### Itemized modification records
• • • • • • •

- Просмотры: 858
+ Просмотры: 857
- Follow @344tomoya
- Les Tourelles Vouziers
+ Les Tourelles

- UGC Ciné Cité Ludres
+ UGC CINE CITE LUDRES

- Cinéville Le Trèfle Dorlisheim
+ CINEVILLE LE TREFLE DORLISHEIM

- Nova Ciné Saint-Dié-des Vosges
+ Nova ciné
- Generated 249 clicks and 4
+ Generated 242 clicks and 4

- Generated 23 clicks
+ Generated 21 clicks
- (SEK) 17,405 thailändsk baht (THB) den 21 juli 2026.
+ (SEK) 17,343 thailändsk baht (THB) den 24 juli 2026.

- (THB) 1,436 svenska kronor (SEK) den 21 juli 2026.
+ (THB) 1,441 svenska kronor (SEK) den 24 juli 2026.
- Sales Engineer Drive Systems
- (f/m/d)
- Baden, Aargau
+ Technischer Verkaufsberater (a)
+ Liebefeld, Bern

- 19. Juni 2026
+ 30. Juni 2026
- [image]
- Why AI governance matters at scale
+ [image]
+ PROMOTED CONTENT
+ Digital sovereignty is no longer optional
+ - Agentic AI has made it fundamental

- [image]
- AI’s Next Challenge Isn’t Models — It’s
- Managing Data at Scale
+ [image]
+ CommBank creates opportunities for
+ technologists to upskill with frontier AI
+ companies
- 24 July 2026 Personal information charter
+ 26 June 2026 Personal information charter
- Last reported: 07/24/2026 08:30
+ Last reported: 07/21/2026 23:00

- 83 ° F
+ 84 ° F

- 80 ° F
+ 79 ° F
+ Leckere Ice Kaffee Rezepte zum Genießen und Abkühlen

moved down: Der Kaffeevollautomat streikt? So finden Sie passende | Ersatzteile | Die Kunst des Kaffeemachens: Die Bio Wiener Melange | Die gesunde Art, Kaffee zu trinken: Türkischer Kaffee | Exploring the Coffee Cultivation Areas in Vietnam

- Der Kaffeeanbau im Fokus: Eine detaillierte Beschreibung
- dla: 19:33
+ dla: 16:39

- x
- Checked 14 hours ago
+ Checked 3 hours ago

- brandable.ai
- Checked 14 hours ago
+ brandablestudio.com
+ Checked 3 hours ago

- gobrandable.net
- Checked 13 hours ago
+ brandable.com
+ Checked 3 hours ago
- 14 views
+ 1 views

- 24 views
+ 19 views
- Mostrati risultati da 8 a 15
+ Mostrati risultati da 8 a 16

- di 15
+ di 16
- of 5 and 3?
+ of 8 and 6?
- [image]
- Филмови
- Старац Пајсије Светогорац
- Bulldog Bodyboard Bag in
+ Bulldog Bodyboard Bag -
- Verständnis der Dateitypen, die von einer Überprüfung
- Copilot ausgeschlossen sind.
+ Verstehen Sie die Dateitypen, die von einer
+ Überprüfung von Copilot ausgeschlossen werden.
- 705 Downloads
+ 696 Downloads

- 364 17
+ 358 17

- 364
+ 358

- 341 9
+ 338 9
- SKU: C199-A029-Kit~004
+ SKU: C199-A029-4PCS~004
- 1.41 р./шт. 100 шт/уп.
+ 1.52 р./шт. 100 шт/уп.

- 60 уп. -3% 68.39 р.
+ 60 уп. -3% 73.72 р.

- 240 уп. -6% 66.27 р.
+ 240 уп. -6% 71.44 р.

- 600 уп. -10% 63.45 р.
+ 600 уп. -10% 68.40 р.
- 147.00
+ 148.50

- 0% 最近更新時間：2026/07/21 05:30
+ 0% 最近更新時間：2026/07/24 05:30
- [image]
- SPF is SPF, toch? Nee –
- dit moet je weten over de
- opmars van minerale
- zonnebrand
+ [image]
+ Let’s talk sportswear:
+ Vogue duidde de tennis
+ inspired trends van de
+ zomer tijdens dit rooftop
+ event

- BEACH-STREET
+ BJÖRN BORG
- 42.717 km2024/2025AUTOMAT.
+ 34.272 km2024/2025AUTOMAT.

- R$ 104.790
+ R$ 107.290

• • • • • • •

### Description of the task
Up to and including the line with "(SEK) den 24 juli 2026.", write out the records above exactly, starting from their first line.

### The answer
- Просмотры: 858
+ Просмотры: 857
- Follow @344tomoya
- Les Tourelles Vouziers
+ Les Tourelles

- UGC Ciné Cité Ludres
+ UGC CINE CITE LUDRES

- Cinéville Le Trèfle Dorlisheim
+ CINEVILLE LE TREFLE DORLISHEIM

- Nova Ciné Saint-Dié-des Vosges
+ Nova ciné
- Generated 249 clicks and 4
+ Generated 242 clicks and 4

- Generated 23 clicks
+ Generated 21 clicks
- (SEK) 17,405 thailändsk baht (THB) den 21 juli 2026.
+ (SEK) 17,343 thailändsk baht (THB) den 24 juli 2026.

- (THB) 1,436 svenska kronor (SEK) den 21 juli 2026.
+ (THB) 1,441 svenska kronor (SEK) den 24 juli 2026.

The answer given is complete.